Real 3D Simulation fitting room combines the features of 3D solutions and photo-accurate fitting rooms. Using both photo and simple body measurements, the solution generates a 3D mannequin, which accurately visualizes the customer in chosen apparel items. Normally, the system suggests an appropriate size for entered measurements, but customer can also choose other sizes to estimate their fit.

==Dress-up mannequins/mix-and-match==

In this variant, clothes and accessories are photographed on real-life mannequins. The mannequins are then edited out digitally from the images and replaced with a virtual mannequin designed to reflect the brand in question. A shopper may then drag and drop (and mix-and-match) clothes on the virtual mannequin. Some such solutions are being used to replace the real-life models in the garment photography, reducing the cost associated with human models and standardising the photography processes.

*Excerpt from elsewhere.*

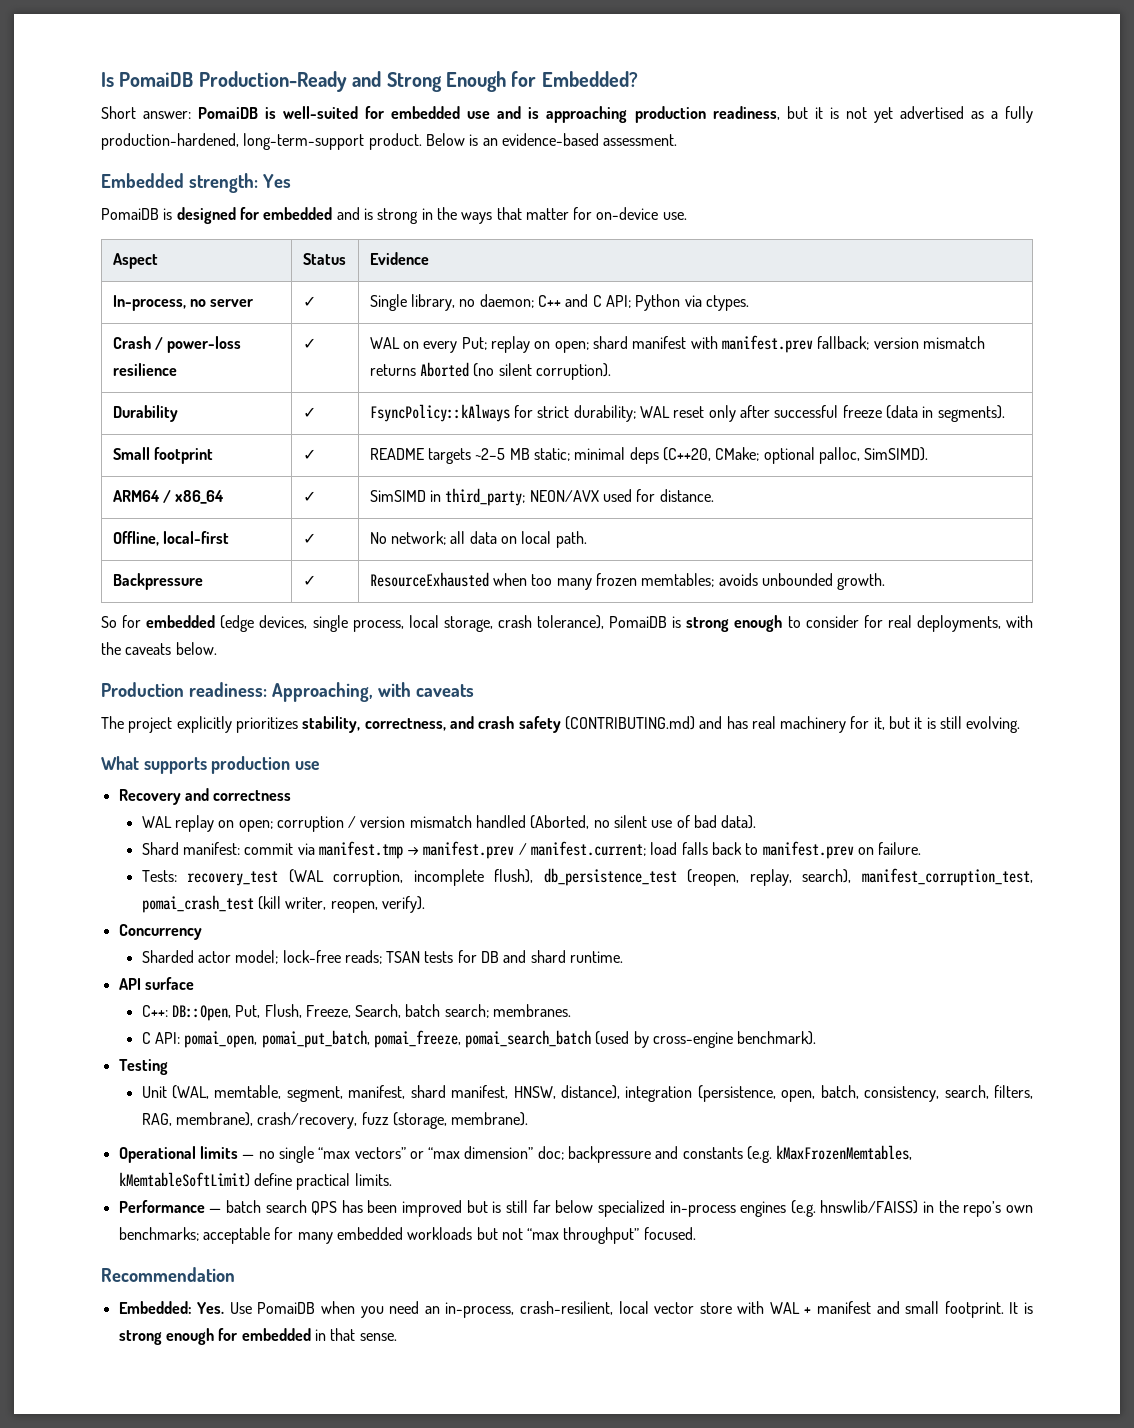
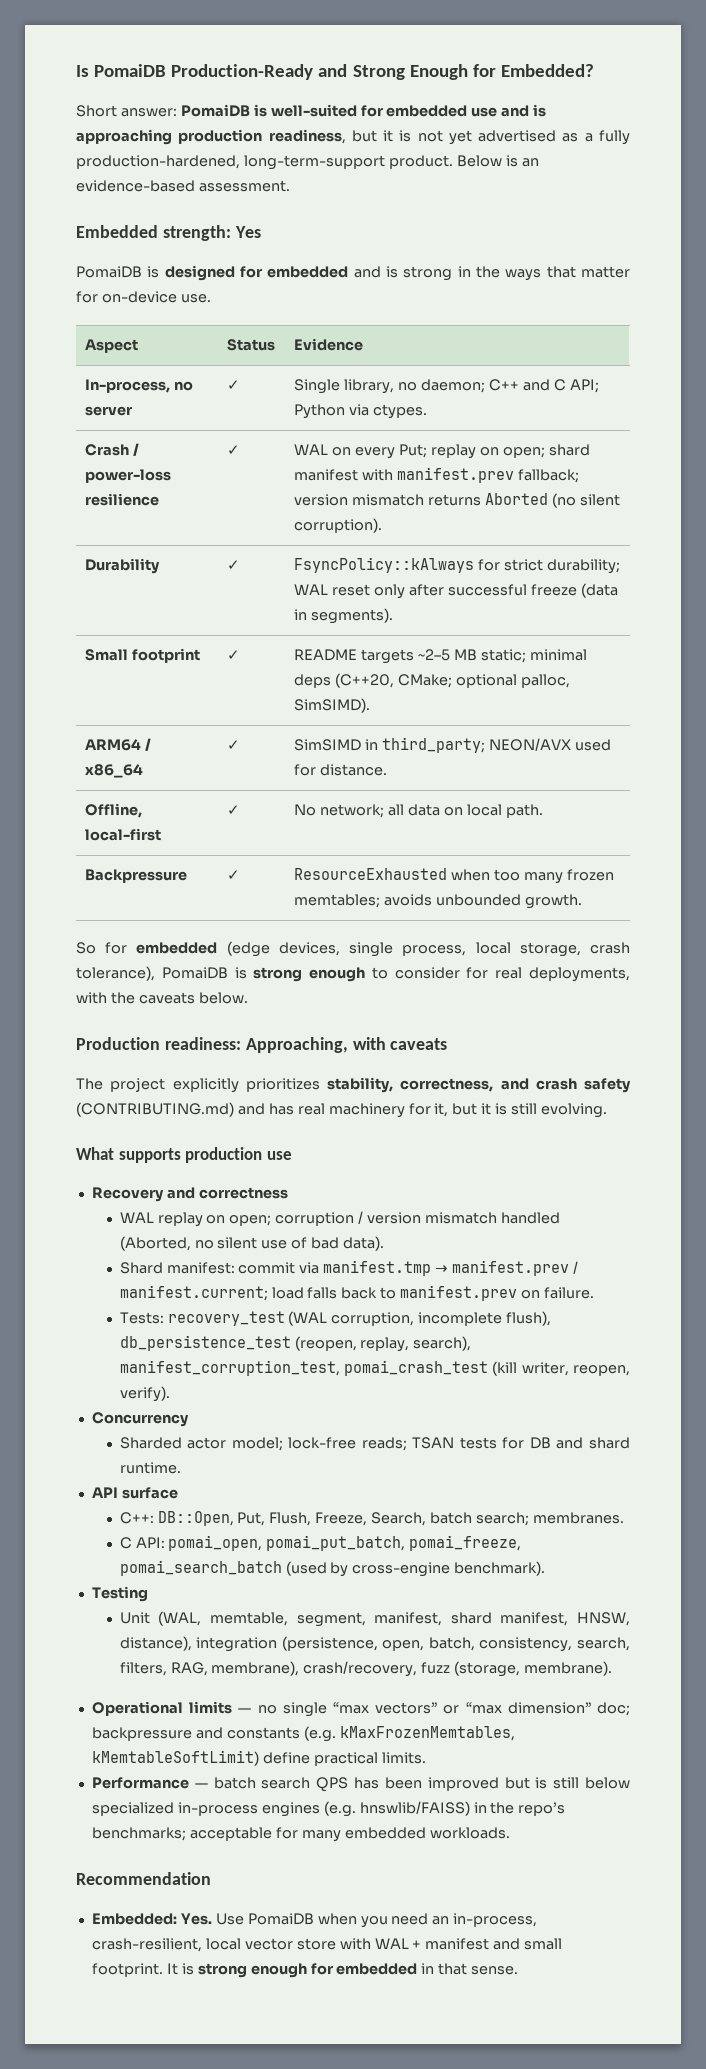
- Performance — batch search QPS has been improved but is still far below specialized in-process engines (e.g. hnswlib/FAISS) in the repo’s own benchmarks; acceptable for many embedded workloads but not “max throughput” focused.
+ Performance — batch search QPS has been improved but is still below specialized in-process engines (e.g. hnswlib/FAISS) in the repo’s benchmarks; acceptable for many embedded workloads.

==Photo-accurate virtual fitting room==

This technology is a convergence of two techniques: using real models and dress-up mannequins. Instead of photographing garments on people similar to customer’s shape and size, images are made using shape-shifting, robotic mannequins. The computer-controlled mannequins quickly morph through a series of body shapes and sizes while garments – in each different size – are photographed and the image stored in a database together with the measurements that generate the image. Since the mannequins are computer-controlled, the whole process is relatively fast.

In the final version, the mannequin is edited out from the photography and replaced with a virtual avatar, which can be changed to reflect the brand involved.

nce a customer inputs their measurements into the system, the correct set of images – those images in which the mannequin has the same measurements as the shopper – is retrieved from the database and shown to the shopper.

==Augmented reality==

Most augmented reality virtual dressing room solutions work by superimposing the 3D model or picture of a garment or accessory within the live video feed of the customer. The superimposed 3D model or picture of the garment or accessory will then track to movements of the customer so it appears as if the customer is wearing the virtual item in the video view. Augmented reality virtual dressing rooms usually require a desktop webcam, a smartphone camera or 3D camera such as Kinect to function. Examples include Zugara's Webcam Social Shopper.

Another example of augmented reality utilized for virtual dressing rooms includes use of a 3D camera to manipulate areas of a garment or accessory within a display.

==Real models==

Two variants of this exist, with the first of them now common in many online stores. The product information lists the attributes of the model that is pictured wearing the garments, and details the size of the garment in question.

Some businesses have gone further, and provide garment images on multiple models in a variety of sizes. Shoppers may watch a video of each model and interactively manipulate the model on the screen, either to walk or turn around, thereby getting a realistic view of what the garment will look like on a real person.

== Other related technology ==

Other novelty attempts at creating a virtual dressing room solution included an interactive mirror that personalises the real world shopping experience using virtual technology. Paxar, a subdivision of Avery Dennison, introduced the RFID mirror in 2007. A shopper wearing clothing with an RFID tag standing in front of the RFID mirror was automatically greeted by the mirror with various pieces of information about the garment, including material and color selections available. The mirror also offered accessory options and suggested different pieces that could be worn together for fashion coordination.

Image interactivity technology is used in virtual fitting rooms to give shoppers visual feedback and improve their experience.

Another approach displays a personalized fit score beneath each item as the shopper browses online. Size n Fit, a Singapore-based company, has launched this product which displays personalized fit score by asking simple question as to what fits you well and comparing it with the one you are trying to buy.